# [WORK TO BE COMPLETED]
Exact copies of the lines from the one holding "text: Reflective ->" through the last line of the entries below are to be printed, with pictures omitted.

----------------

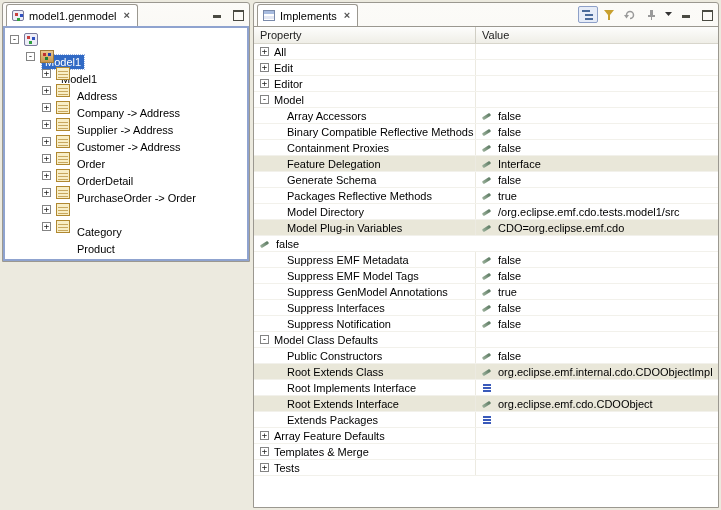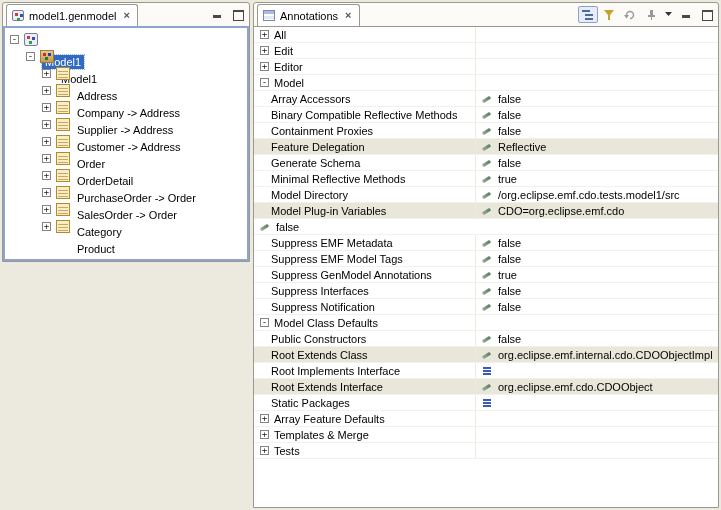"Annotations" span.tablabel { text: Annotations -> Implements }
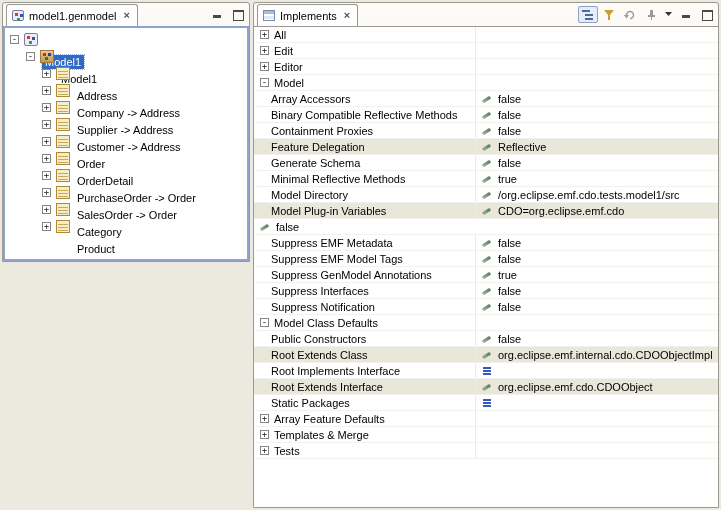"Property" div { html: none -> <div> <div>Property</div> <div>Value</div> </div> }
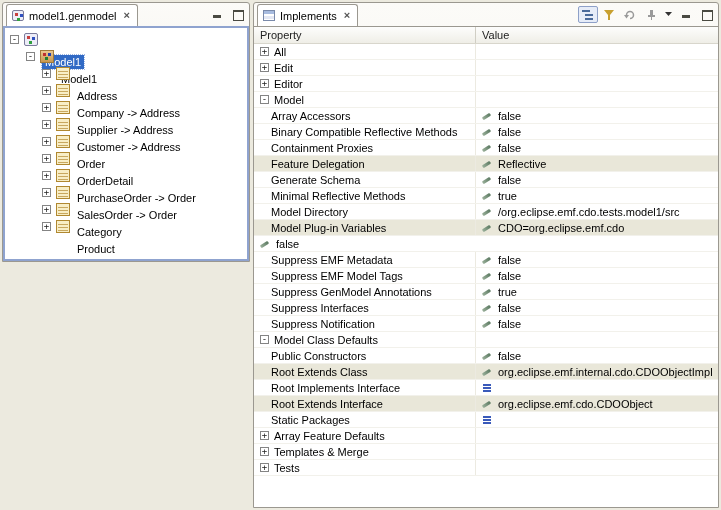"Array Accessors" .pcell .plabel { padding-left: 17px -> 33px }
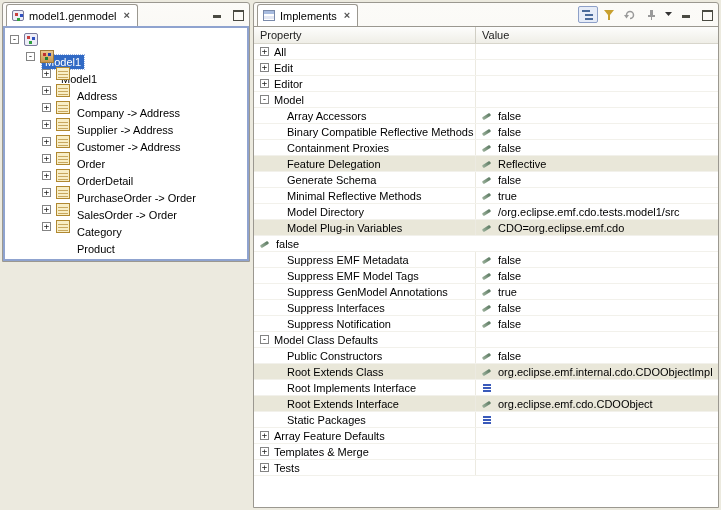"Reflective" span.vtext { text: Reflective -> Interface }
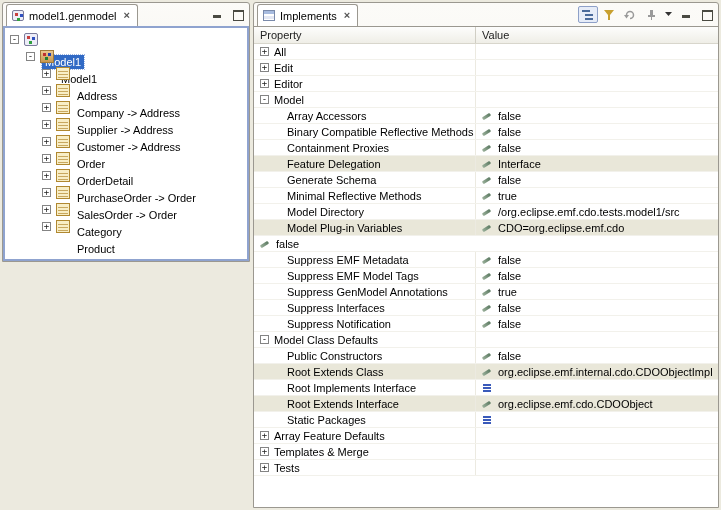"Minimal Reflective Methods" span.plabel { text: Minimal -> Packages }
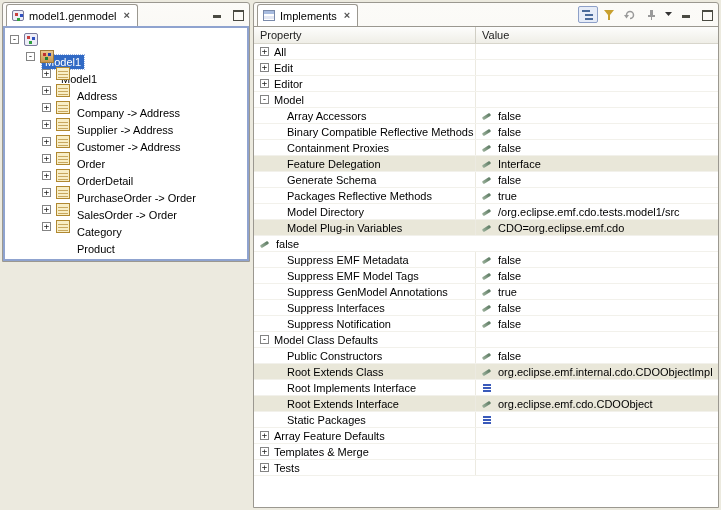"SalesOrder -> Order" span.tlabel { html: <span>SalesOrder -&gt; Order</span> -> none }
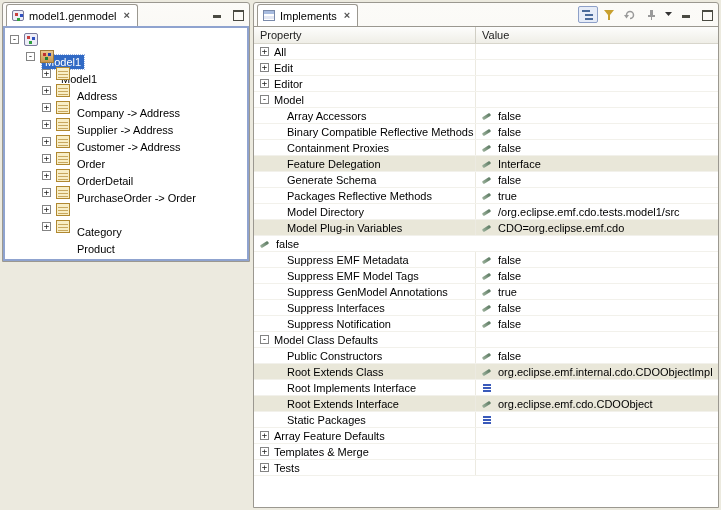"Static Packages" span.plabel { text: Static -> Extends }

----------------

# [SOLUTION TO THE PROBLEM]
"Reflective" span.vtext { text: Reflective -> Interface }
"Minimal Reflective Methods" span.plabel { text: Minimal -> Packages }
"SalesOrder -> Order" span.tlabel { html: <span>SalesOrder -&gt; Order</span> -> none }
"Static Packages" span.plabel { text: Static -> Extends }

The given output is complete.